The visionary head of ABC Sports who came up with the idea of ​​putting the NFL game on ABC at a time when the network was dying. It was a Monday night, 9pm in the east. Country changed. Everyone is watching. Everyone quoted Howard Cosell the next day. Sports grew and prime time became playtime. You could easily argue that Rooney should be #1. You can also create your own list.

3)  TEX  SCHRAMM & LAMAR HUNT

Tex Schramm, the first president & GM of the Cowboys, and Lamar Hunt, the original owner of the Kansas City Chiefs, were the architects of the 1970 NFL-AFL merger. The two leagues consumed each other and the war of attrition seemed endless. Schramm and Hunt hold a series of secret meetings and tidy things up so the two leagues can become one. Many things were difficult to complete, including moving three teams, the Colts, Browns, and Steelers, from the NFL to the AFL, so that each league would have the same number of franchises.

These two people are influential far beyond the merger. It was Hunt who came up with the name “Super Bowl” among many other innovations. And he is one of the kindest and most sincere people you could ever hope to meet.

Tex is a big, lively, breezy guy who doesn’t prefer a good argument.

My first trip with the Cowboys, as a 25-year-old sports broadcaster, was in 1977, to Minnesota and the old Bloomington, Met stadium.

The Cowboys had the Vikings on their own one-yard line. Viking QB Fran Tarkenton returned to the end zone and, finding no receiver, threw the ball to the ground. The referee throws the flag for a deliberate runway.
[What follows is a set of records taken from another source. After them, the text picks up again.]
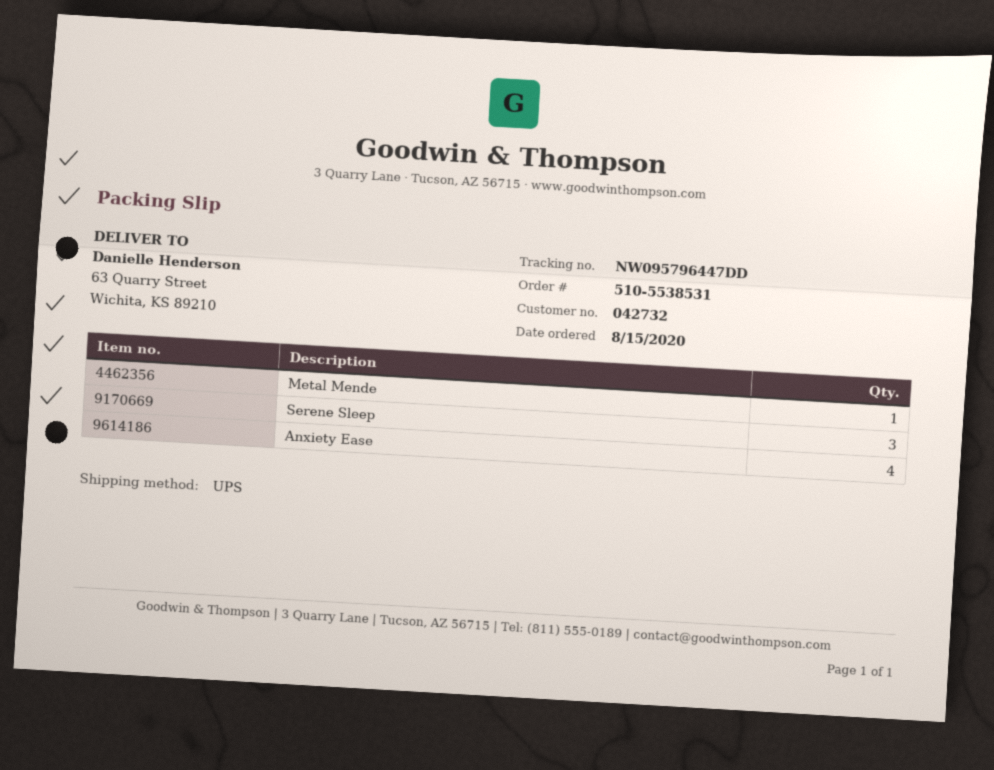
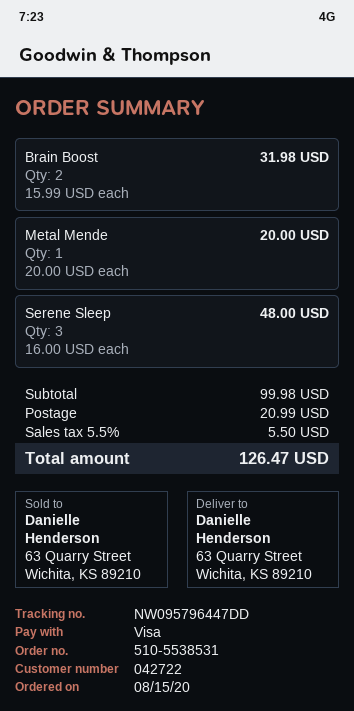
customer number: 042732 -> 042722
Anxiety Ease: 4 -> none
Brain Boost: none -> 2

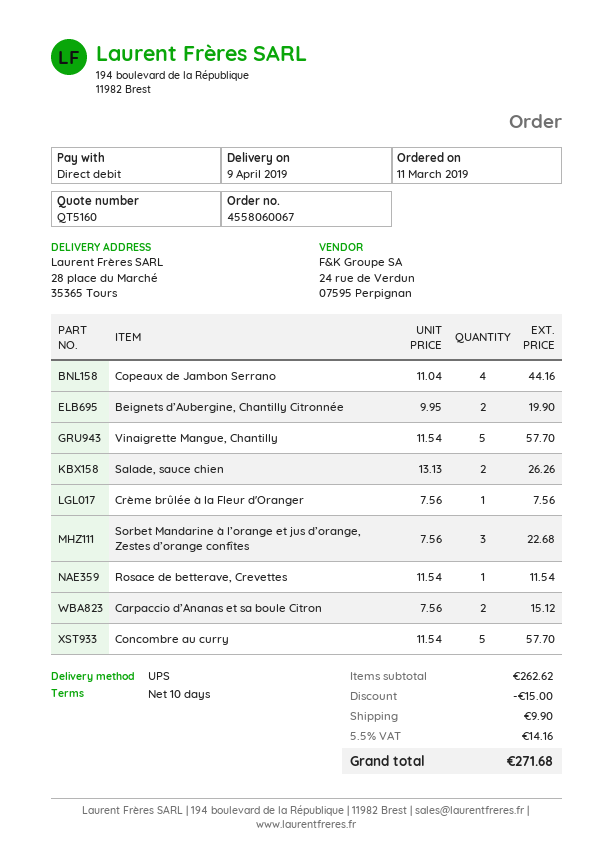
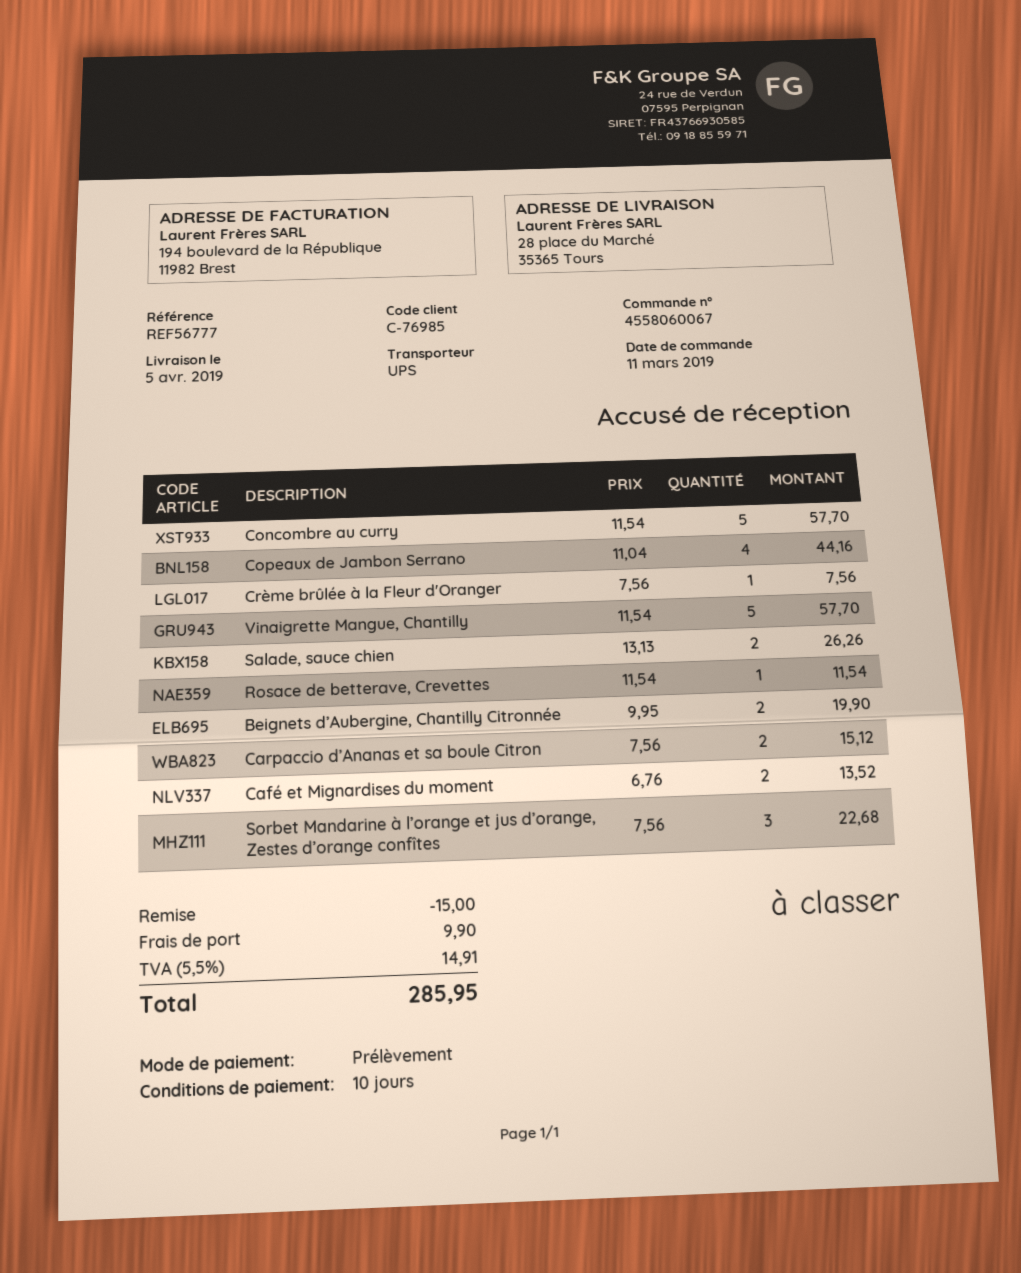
delivery date: 2019-04-09 -> 2019-04-05
Café et Mignardises du moment: none -> 2 x 6.76 = 13.52
tax: 5.5% = 14.16 -> 5.5% = 14.91
total: 271.68 -> 285.95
I was sitting next to Tex in the press box as the Referee marked half the distance to the goal line, the correct penalty at the time. Tex slammed his fist on the table and said “*#%$, next year, it will be safe!”

Tex is head of the NFL Competition Committee, the group that sets the rules.

Next year… it’s salvation! And that’s still today.

2) GEORGE HALAS

One of the founders of the NFL, the franchise owners were originally known as the Decatur Staleys, but eventually the Chicago Bears. Halas is an NFL owner/coach/legend for over 60 years. “Papa Bear” takes the league from its literal beginnings as a group of rag tag men playing on a rock-strewn field adjacent to a coal mine, to the heights of Monday Night Football and the Super Bowl.

When he offered what Mike Ditka thought was a too-small contract, Ditka said, “Halas threw in a dime as if it were a manhole cover.”

1) PETE ROZELLE

Commissioner from 1960 to 1990. It was Rozelle, former PR for the LA Rams, who not only watched over many of the owners’ egos through the merger, but made them see that Roone Arledge had good ideas, etc. The key to the contribution came when Rozelle convinced his owners that the only way the NFL would survive in any market size was to take all that beautiful TV money and split it evenly. Revenue sharing, along with player drafts and more, is what keeps the NFL competitive, from New York to Green Bay. Everyone who wants to learn about the sport and how it works, should study Rozelle.

Not to mention that he is the best PR person of his own league. He knew the name of every reporter and sportscaster in the entire league, and was always willing to sit down for an interview and spread some inside info.

Without Pete Rozelle, the NFL would still be a fun little sports group to some, not the stunning monolith it is today.